Gao Lianli, Lei Yu, Zeng Pengpeng, Song Jingkuan, Wang Meng, Shen Heng Tao
IEEE Trans Image Process. 2022;31:202-215. doi: 10.1109/TIP.2021.3120867. Epub 2021 Dec 3.
Recently, integrating vision and language for in-depth video understanding e.g., video captioning and video question answering, has become a promising direction for artificial intelligence. However, due to the complexity of video information, it is challenging to extract a video feature that can well represent multiple levels of concepts i.e., objects, actions and events.
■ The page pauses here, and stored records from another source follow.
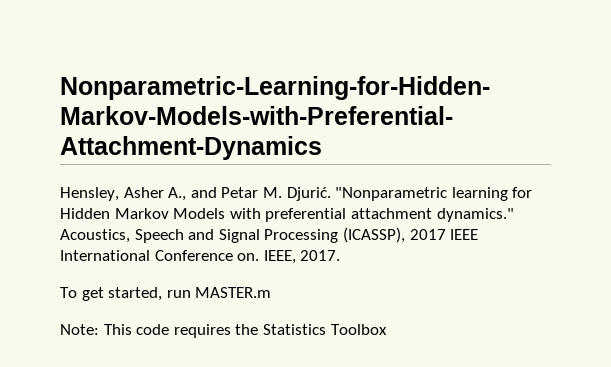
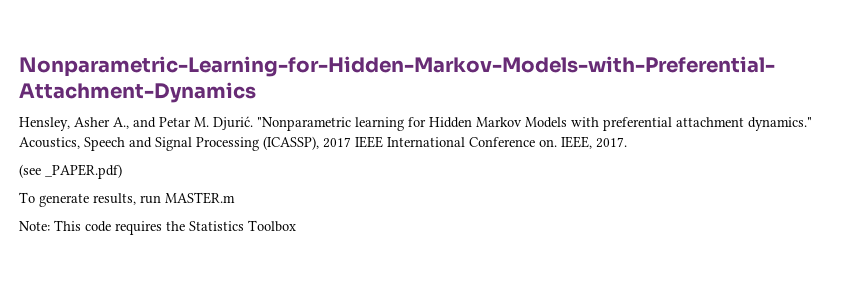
(341, 255) none -> [19,164,122,179] // (see _PAPER.pdf)
[81,287,163,301] get started, -> [39,193,136,207] generate results,

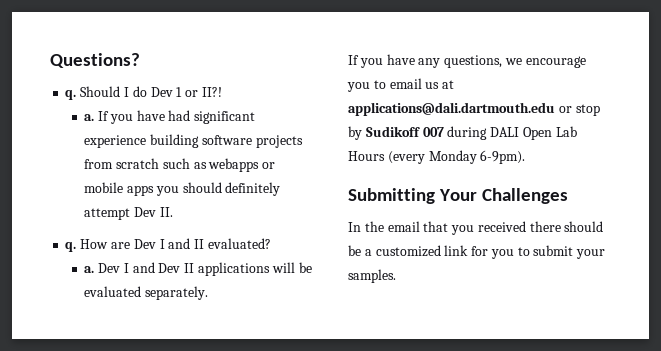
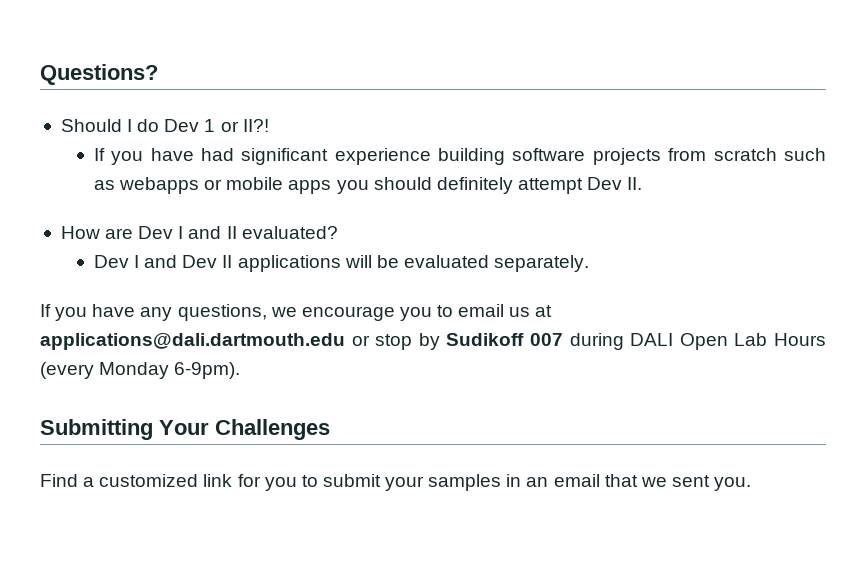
[65,90,77,100] q. -> (158, 74) none
[84,114,95,121] a. -> (269, 125) none
[65,242,77,252] q. -> (643, 183) none
[84,266,95,273] a. -> (338, 232) none
[348,221,604,235] [348,245,361,256] In the email that you received there should be -> [40,474,78,487] Find
[348,269,396,283] samples. -> [428,474,752,491] samples in an email that we sent you.

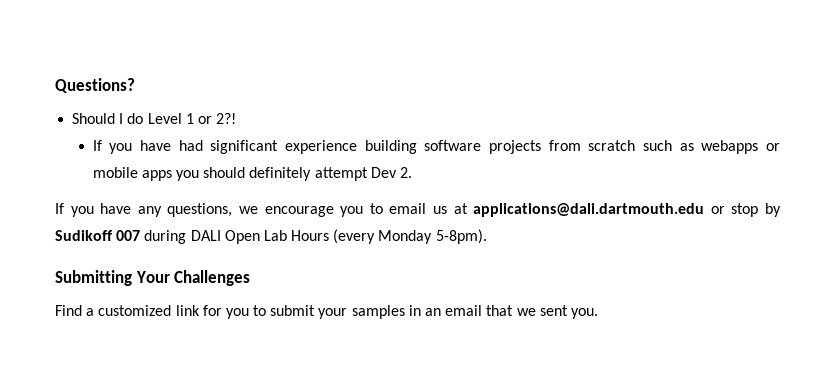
[164,119,200,132] Dev -> [147,113,182,124] Level
[242,119,269,132] II?! -> [216,113,237,124] 2?!
[627,177,643,190] [60,226,338,239] [93,255,590,272] II. // How are Dev I and II evaluated? // Dev I and Dev II applications will be evaluated separately. -> [400,167,413,178] 2.
[174,362,241,379] 6-9pm). -> [435,229,487,244] 5-8pm).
Meanwhile, content completeness and syntactic consistency play an important role in high-quality language-related video understanding. Motivated by these, we propose a novel framework, named Hierarchical Representation Network with Auxiliary Tasks (HRNAT), for learning multi-level representations and obtaining syntax-aware video captions. Specifically, the Cross-modality Matching Task enables the learning of hierarchical representation of videos, guided by the three-level representation of languages. The Syntax-guiding Task and the Vision-assist Task contribute to generating descriptions which are not only globally similar to the video content, but also syntax-consistent to the ground-truth description. The key components of our model are general and they can be readily applied to both video captioning and video question answering tasks. Performances for the above tasks on several benchmark datasets validate the effectiveness and superiority of our proposed method compared with the state-of-the-art methods. Codes and models are also released https://github.com/riesling00/HRNAT.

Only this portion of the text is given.